Nath was dismissive of recent statements by WTO secretary general Pascal Lamy praising the "new offers" made by the US and the EU.
"There has been no new offer from the developed world and that is where the problem lies. The gap between the developing countries and the developed world remains large and has not been narrowed down at all. For making a new offer, the developed countries need a new mindset," Nath told Europe's leading India-focused publication "India & You" in an exclusive interview during his recent trip to Paris.
"India & You" promotes India as a destination for both business and tourism and is distributed in 30 European and African countries. Its sister publication, INDES, is the only French language magazine devoted to India and is circulated in 17 countries.
Nath said that unless the new offer came from the developed world, the year-end deadline for the conclusion of the current round of negotiations, titled the "Doha Development Round", could not be met.
"I am of course an optimist and I do hope that something substantial and new will be put on the table soon so that we can move ahead on this round.
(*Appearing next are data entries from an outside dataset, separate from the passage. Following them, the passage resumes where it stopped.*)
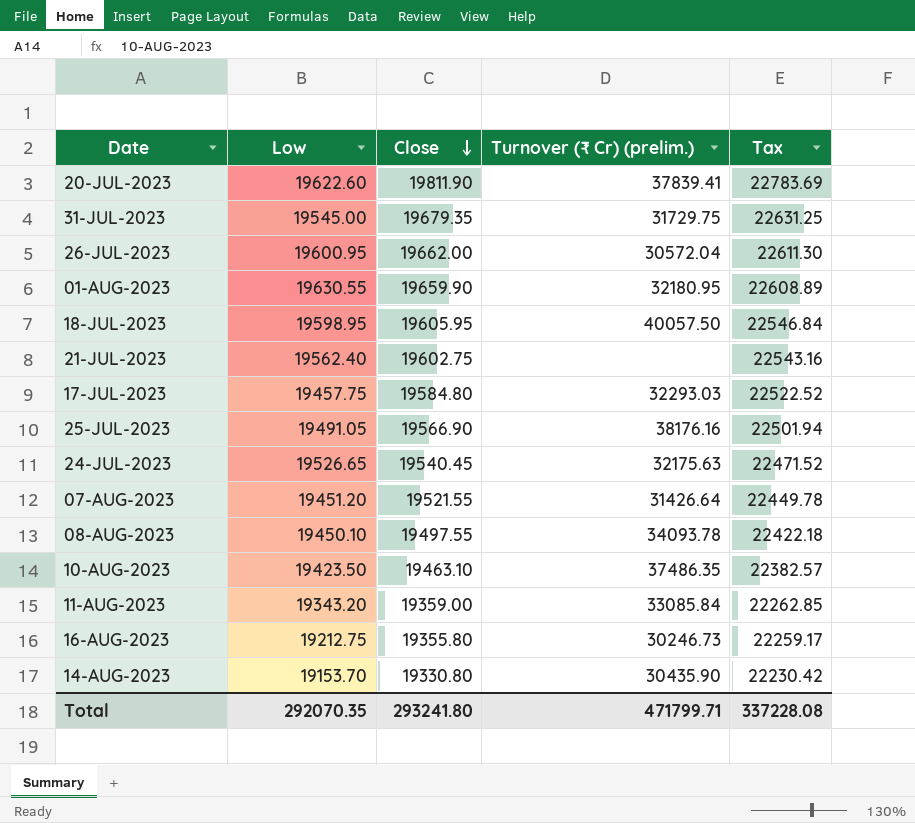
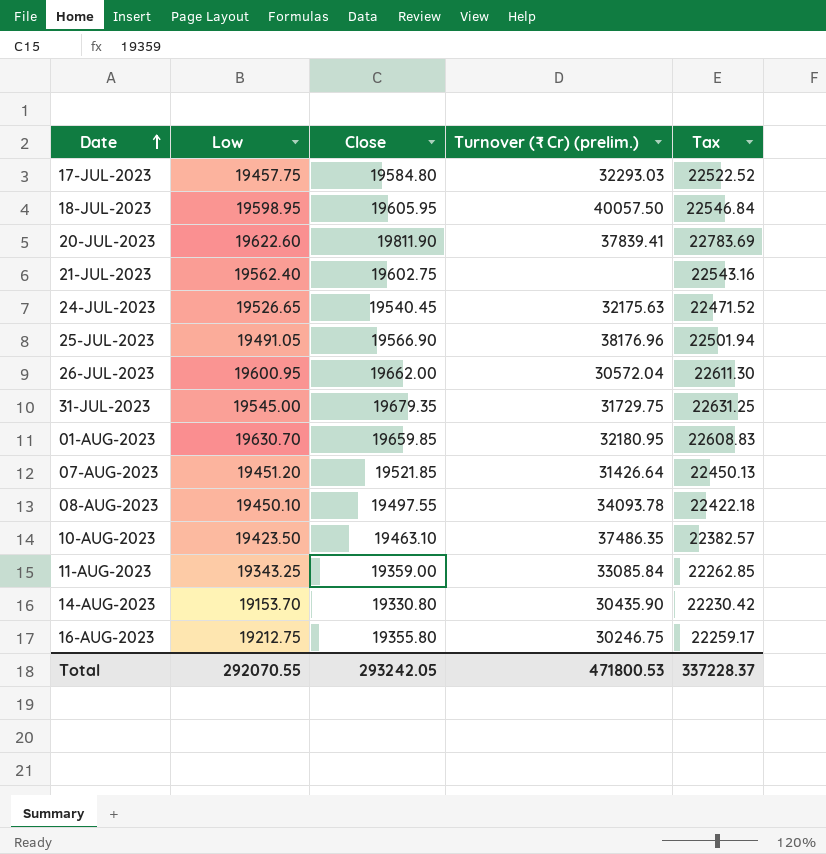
row order: Close descending -> Date ascending
25-JUL-2023 | Turnover (₹ Cr) (prelim.): 38176.16 -> 38176.96
01-AUG-2023 | Low: 19630.55 -> 19630.70
01-AUG-2023 | Close: 19659.90 -> 19659.85
01-AUG-2023 | Tax: 22608.89 -> 22608.83
07-AUG-2023 | Close: 19521.55 -> 19521.85
07-AUG-2023 | Tax: 22449.78 -> 22450.13
11-AUG-2023 | Low: 19343.20 -> 19343.25
16-AUG-2023 | Turnover (₹ Cr) (prelim.): 30246.73 -> 30246.75
Total | Low: 292070.35 -> 292070.55
Total | Close: 293241.80 -> 293242.05
Total | Turnover (₹ Cr) (prelim.): 471799.71 -> 471800.53
Total | Tax: 337228.08 -> 337228.37

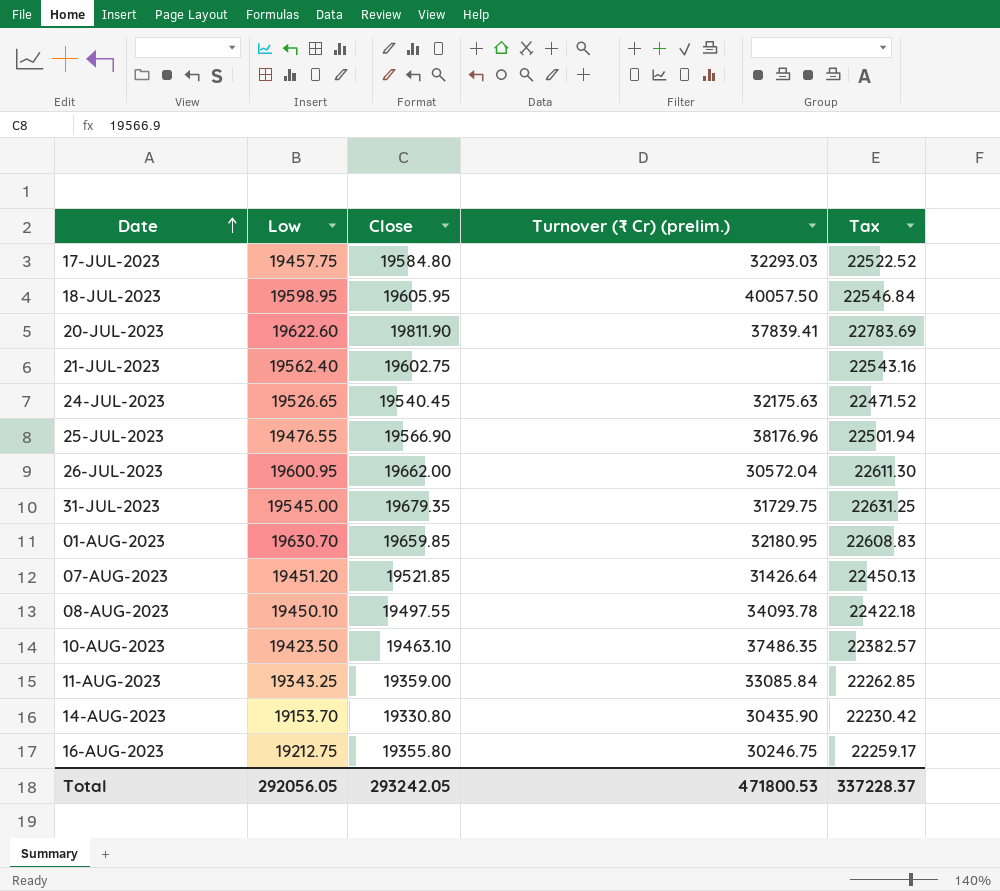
25-JUL-2023 | Low: 19491.05 -> 19476.55
Total | Low: 292070.55 -> 292056.05

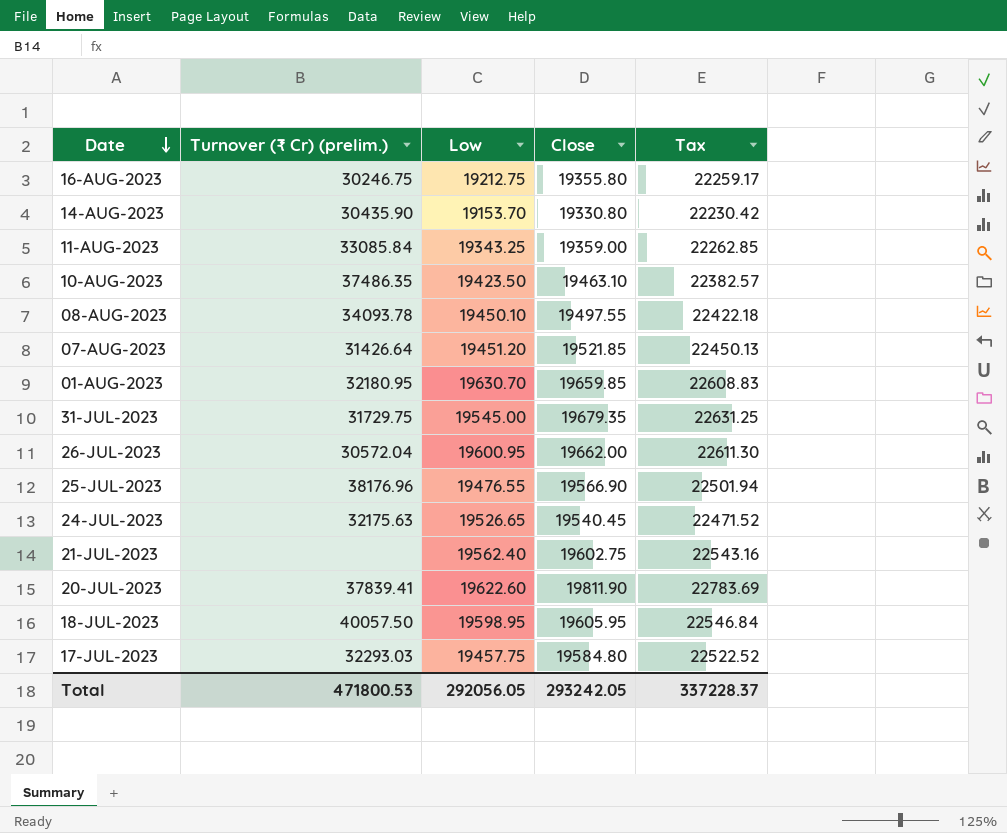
row order: Date ascending -> Date descending
column Turnover (₹ Cr) (prelim.) | position: 4 -> 2

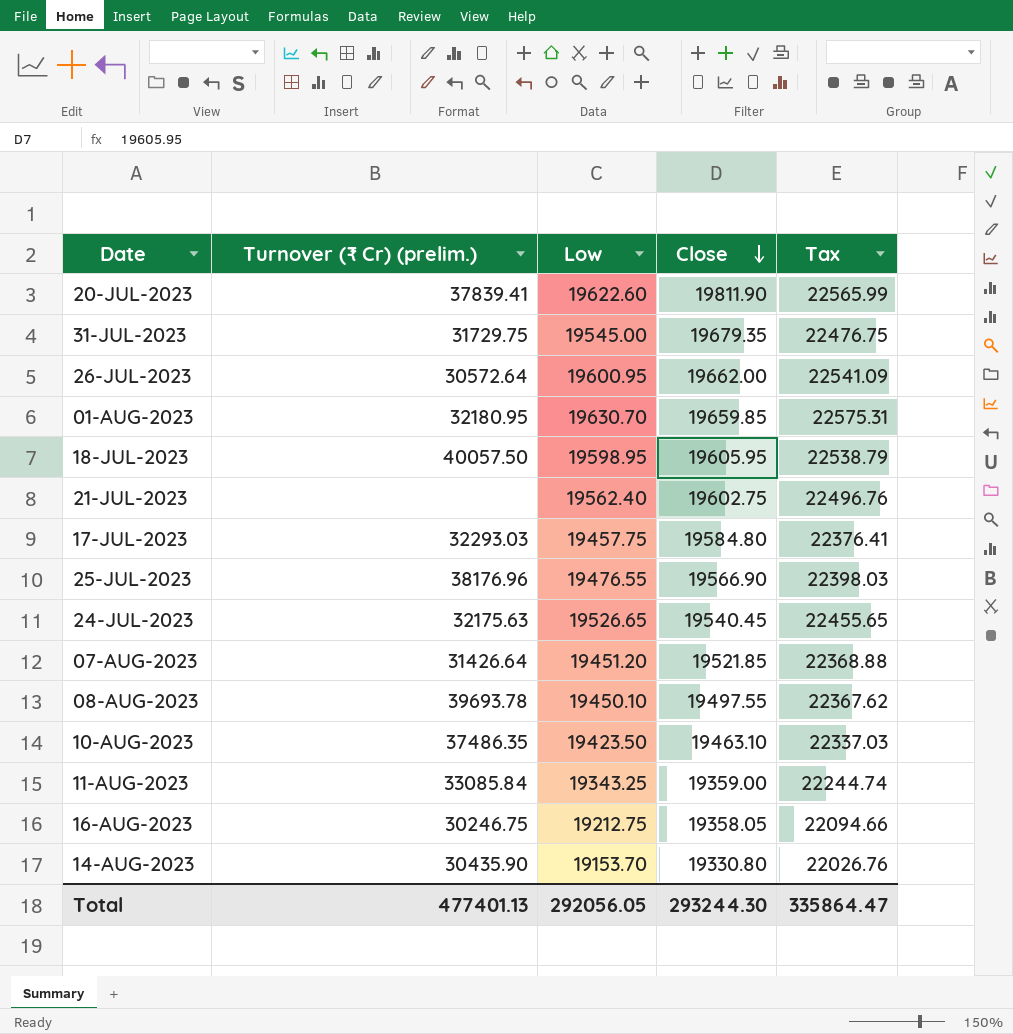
row order: Date descending -> Close descending
column Tax | formula: [Close] * 1.15 -> [Low] * 1.15
26-JUL-2023 | Turnover (₹ Cr) (prelim.): 30572.04 -> 30572.64
08-AUG-2023 | Turnover (₹ Cr) (prelim.): 34093.78 -> 39693.78
16-AUG-2023 | Close: 19355.80 -> 19358.05
Total | Turnover (₹ Cr) (prelim.): 471800.53 -> 477401.13
Total | Close: 293242.05 -> 293244.30
Total | Tax: 337228.37 -> 335864.47

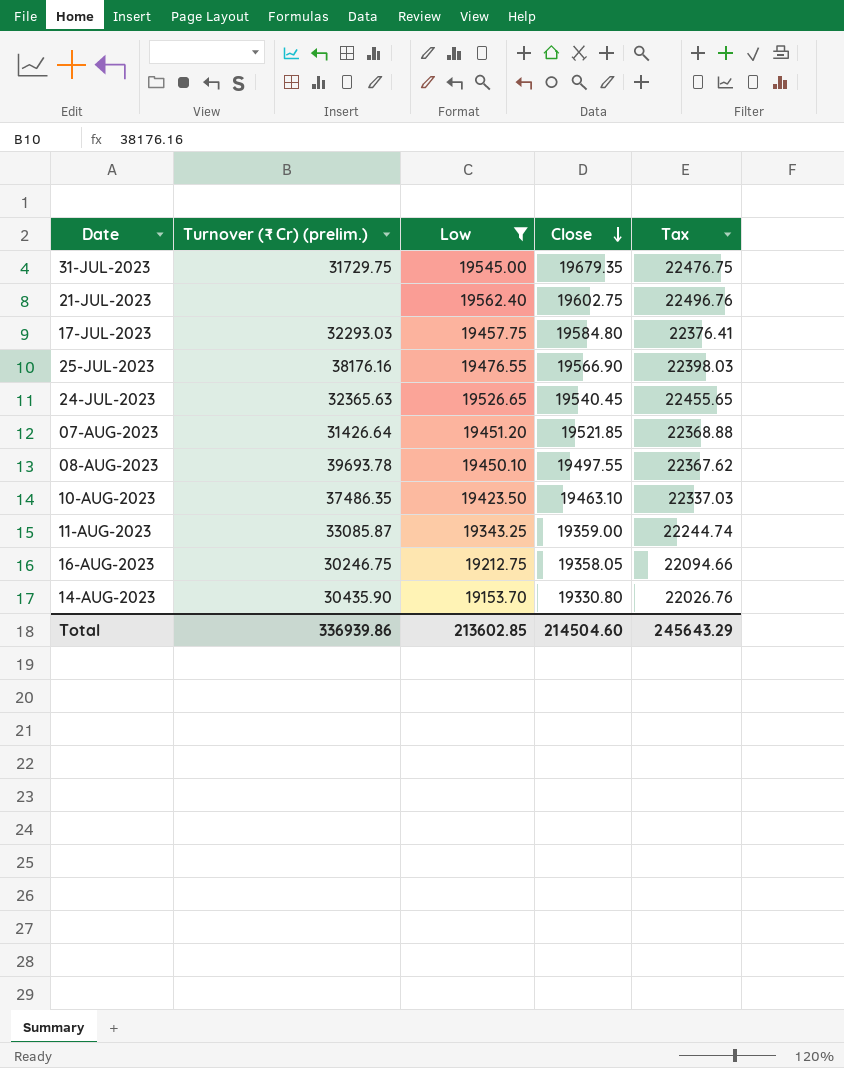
filter: none -> Low <= 19562.40
25-JUL-2023 | Turnover (₹ Cr) (prelim.): 38176.96 -> 38176.16
24-JUL-2023 | Turnover (₹ Cr) (prelim.): 32175.63 -> 32365.63
11-AUG-2023 | Turnover (₹ Cr) (prelim.): 33085.84 -> 33085.87
Total | Turnover (₹ Cr) (prelim.): 477401.13 -> 336939.86
Total | Low: 292056.05 -> 213602.85
Total | Close: 293244.30 -> 214504.60
Total | Tax: 335864.47 -> 245643.29

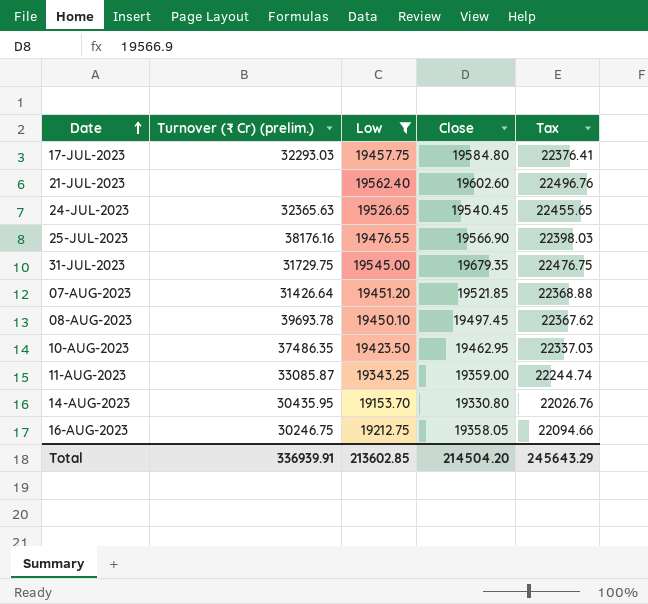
row order: Close descending -> Date ascending
21-JUL-2023 | Close: 19602.75 -> 19602.60
08-AUG-2023 | Close: 19497.55 -> 19497.45
10-AUG-2023 | Close: 19463.10 -> 19462.95
14-AUG-2023 | Turnover (₹ Cr) (prelim.): 30435.90 -> 30435.95
Total | Turnover (₹ Cr) (prelim.): 336939.86 -> 336939.91
Total | Close: 214504.60 -> 214504.20

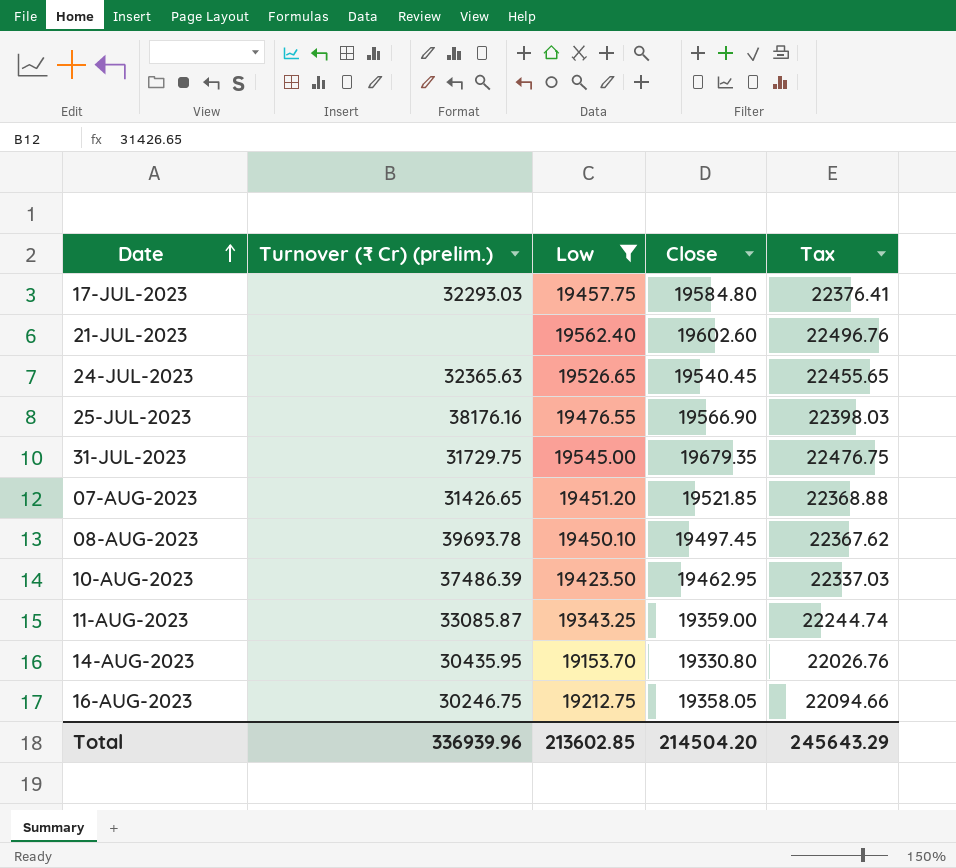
07-AUG-2023 | Turnover (₹ Cr) (prelim.): 31426.64 -> 31426.65
10-AUG-2023 | Turnover (₹ Cr) (prelim.): 37486.35 -> 37486.39
Total | Turnover (₹ Cr) (prelim.): 336939.91 -> 336939.96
But I am also very clear that we will not agree to any offer that is unacceptable just in order to save the round," he remarked.
The minister said India had already met its obligations in reducing tariffs on industrial and luxury goods. "We have already done what we are committed to."
He added that he was looking at further cuts in import tariffs on luxury goods but only if "it did not hurt the sensitivities of our own luxury goods industry, which is still in its infancy".
On agriculture, he once again firmly ruled out any negotiations on India's tariffs or market access. "For millions of India's farmers, it is a question of subsistence, not a subsidy. And subsistence can never be put on the table for negotiation. Subsidies should be discussed and negotiated and even phased out, but not when it involves the basic survival of the farming communities," said Nath.
On the issue of the Arcelor bid made by steel magnate L.N. Mittal, he said that the government had made an error in making a statement against the deal right in the beginning, which led to a vitiation of the atmosphere. However, the French government has now said that it will not interfere in the deal, calling it a purely commercial issue.
"In my discussions with the French government here, I told them what they are saying should also be followed up by actions," said Nath, refusing to predict whether the bid would succeed ultimately.